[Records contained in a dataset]
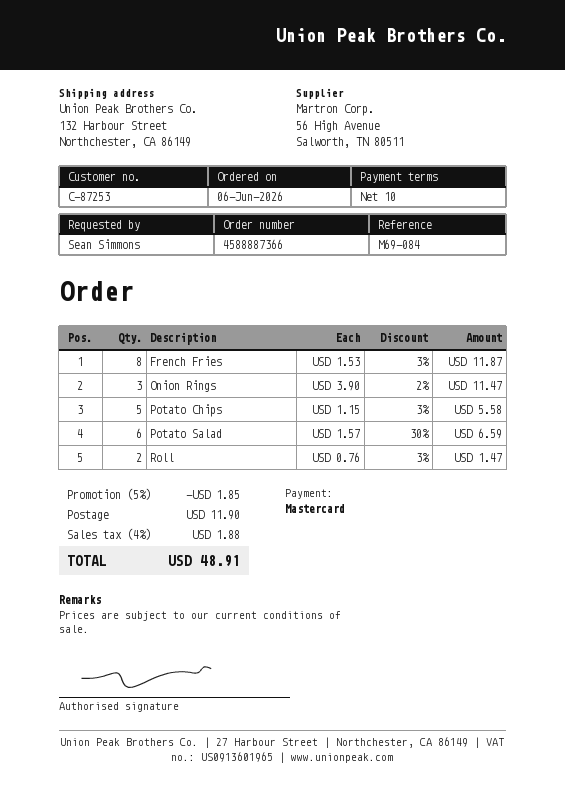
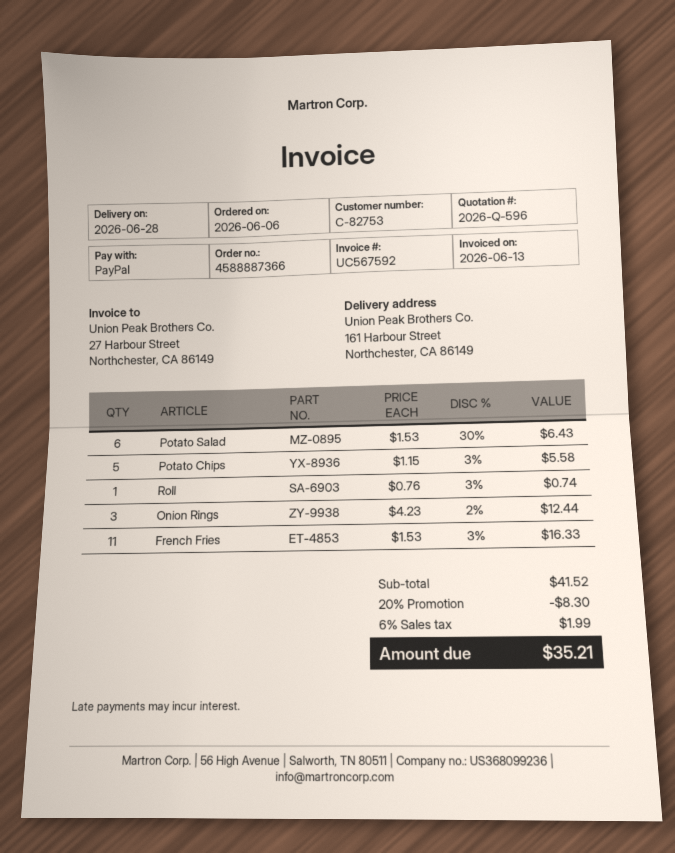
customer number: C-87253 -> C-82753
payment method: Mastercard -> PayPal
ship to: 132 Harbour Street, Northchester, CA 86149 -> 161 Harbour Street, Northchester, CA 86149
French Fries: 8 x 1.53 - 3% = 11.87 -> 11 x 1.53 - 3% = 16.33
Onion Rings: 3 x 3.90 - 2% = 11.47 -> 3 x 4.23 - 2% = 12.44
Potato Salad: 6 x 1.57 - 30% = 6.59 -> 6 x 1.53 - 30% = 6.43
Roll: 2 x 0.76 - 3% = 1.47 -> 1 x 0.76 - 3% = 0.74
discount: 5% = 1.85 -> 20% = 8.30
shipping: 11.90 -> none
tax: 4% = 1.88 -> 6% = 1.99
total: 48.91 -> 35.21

EXERCISE: Transcribe the records verbatim and omit the images.

TASK OUTPUT:
customer number: C-87253 -> C-82753
payment method: Mastercard -> PayPal
ship to: 132 Harbour Street, Northchester, CA 86149 -> 161 Harbour Street, Northchester, CA 86149
French Fries: 8 x 1.53 - 3% = 11.87 -> 11 x 1.53 - 3% = 16.33
Onion Rings: 3 x 3.90 - 2% = 11.47 -> 3 x 4.23 - 2% = 12.44
Potato Salad: 6 x 1.57 - 30% = 6.59 -> 6 x 1.53 - 30% = 6.43
Roll: 2 x 0.76 - 3% = 1.47 -> 1 x 0.76 - 3% = 0.74
discount: 5% = 1.85 -> 20% = 8.30
shipping: 11.90 -> none
tax: 4% = 1.88 -> 6% = 1.99
total: 48.91 -> 35.21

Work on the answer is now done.